Many aspects of modern applied research relies on a crucial algorithm called gradient descent. This is a procedure typically used to find the largest or smallest values of a particular mathematical function, a process known as function optimization. It can be used to calculate everything from the most profitable way to make a product, to the best way to allocate teams to workers.

Yet despite this widespread utility, researchers have never fully understood the situations the algorithm struggles with the most. Now new work explains it, establishment this gradient descent, basically, tackles a fundamentally difficult computational problem. The new result places limits on the type of performance researchers can expect from the technique in particular applications.

“There is a kind of worst-case harshness that deserves to be known,” said Paul Goldberg from the University of Oxford, co-author of the book with John Fearnley and Rahul savani from the University of Liverpool and Alexandros Hollender from Oxford. The result received a Best article award in June at the annual meeting Computing Theory Symposium.

You can imagine a feature as a landscape, where the elevation of the land equals the value of the feature (the “benefit”) at that particular location. Gradient descent searches for the local minimum of the function by finding the direction of the steepest climb at a given location and finding the descent away from it. The slope of the landscape is called the gradient, hence the name gradient descent.

Gradient descent is an essential tool in modern applied research, but there are many common issues where it does not work well. But prior to this research, there was no comprehensive understanding of what makes gradient descent difficult and when – questions that another area of computer science known as computational complexity theory has helped answer. .

“Much of the work in gradient descent did not speak with complexity theory,” said Costis Daskalakis from the Massachusetts Institute of Technology.

Computational complexity is the study of the resources, often computing time, required to solve or verify solutions to various computer problems. Researchers classify problems into different classes, with all problems in the same class sharing some basic computational characteristics.

To take an example, which is relevant to the new newspaper, imagine a city where there are more people than houses and everyone lives in one house. You are given a phone book with the names and addresses of everyone in town, and you are asked to find two people who live in the same house. You know you can find an answer because there are more people than houses, but it might take a bit of research (especially if they don’t share a last name).

This question belongs to a class of complexity called TFNP, short for “non-deterministic total function polynomial”. It is the set of all calculation problems whose solutions are guaranteed and whose accuracy can be quickly verified. The researchers focused on the intersection of two subsets of problems within the TFNP.

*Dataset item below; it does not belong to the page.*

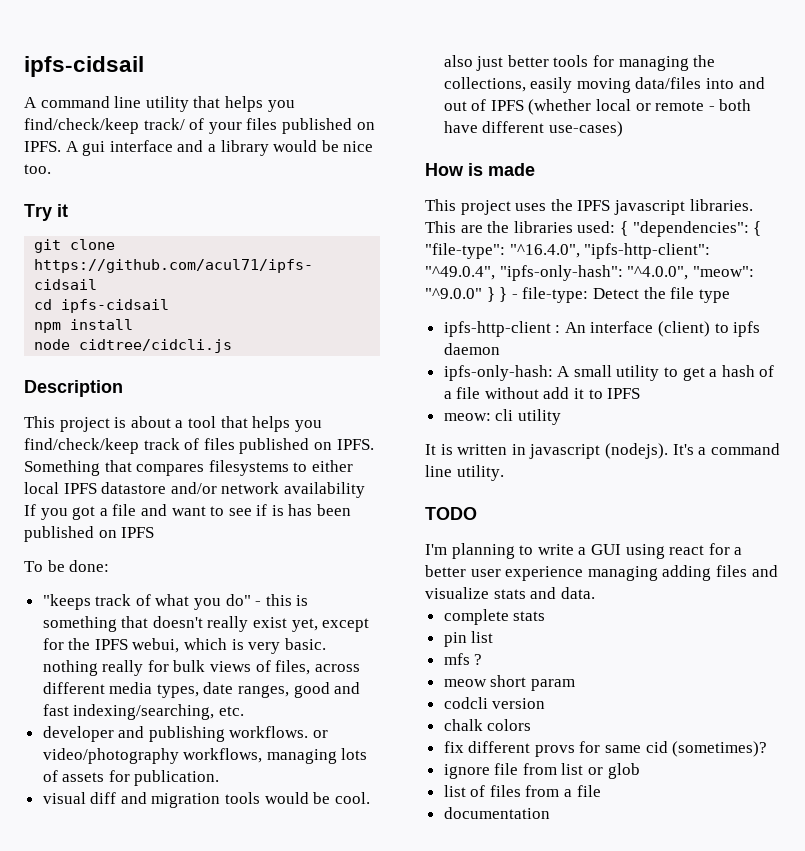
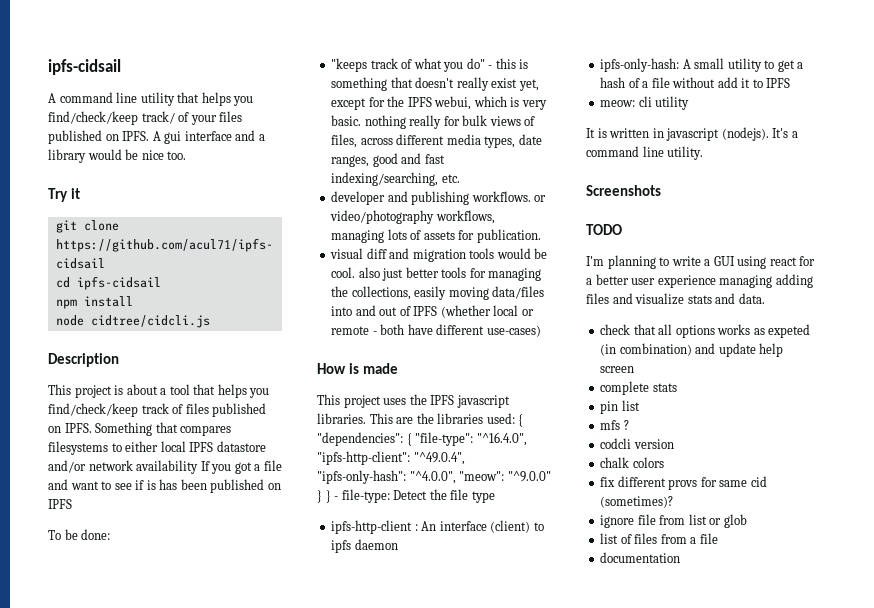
+ Screenshots
+ check that all options works as expeted (in combination) and update help screen
- meow short param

The first subset is called PLS (polynomial local search). This is a set of problems that involve finding the minimum or maximum value of a function in a particular region. These problems are sure to have answers that can be found by relatively simple reasoning.

One problem that falls under the PLS category is the task of planning a route that allows you to visit a fixed number of cities with the shortest possible travel distance since you can never change the trip by changing the order of any pair of consecutive cities in the tour. It’s easy to calculate the length of any suggested route, and with a limit on how you can change the route, it’s easy to see which changes shorten the trip. You are guaranteed to end up finding a route that you cannot improve with acceptable movement, local minimum.

The second subset of problems is PPAD (polynomial parity arguments on directed graphs). These problems have solutions that emerge from a more complicated process called Brouwer’s fixed point theorem. The theorem says that for any continuous function it is guaranteed that there is a point that the function leaves unchanged – a fixed point, as it is called. This is true in everyday life. If you stir a glass of water, the theorem guarantees that there absolutely must be a water particle that will end up in the same place it started from.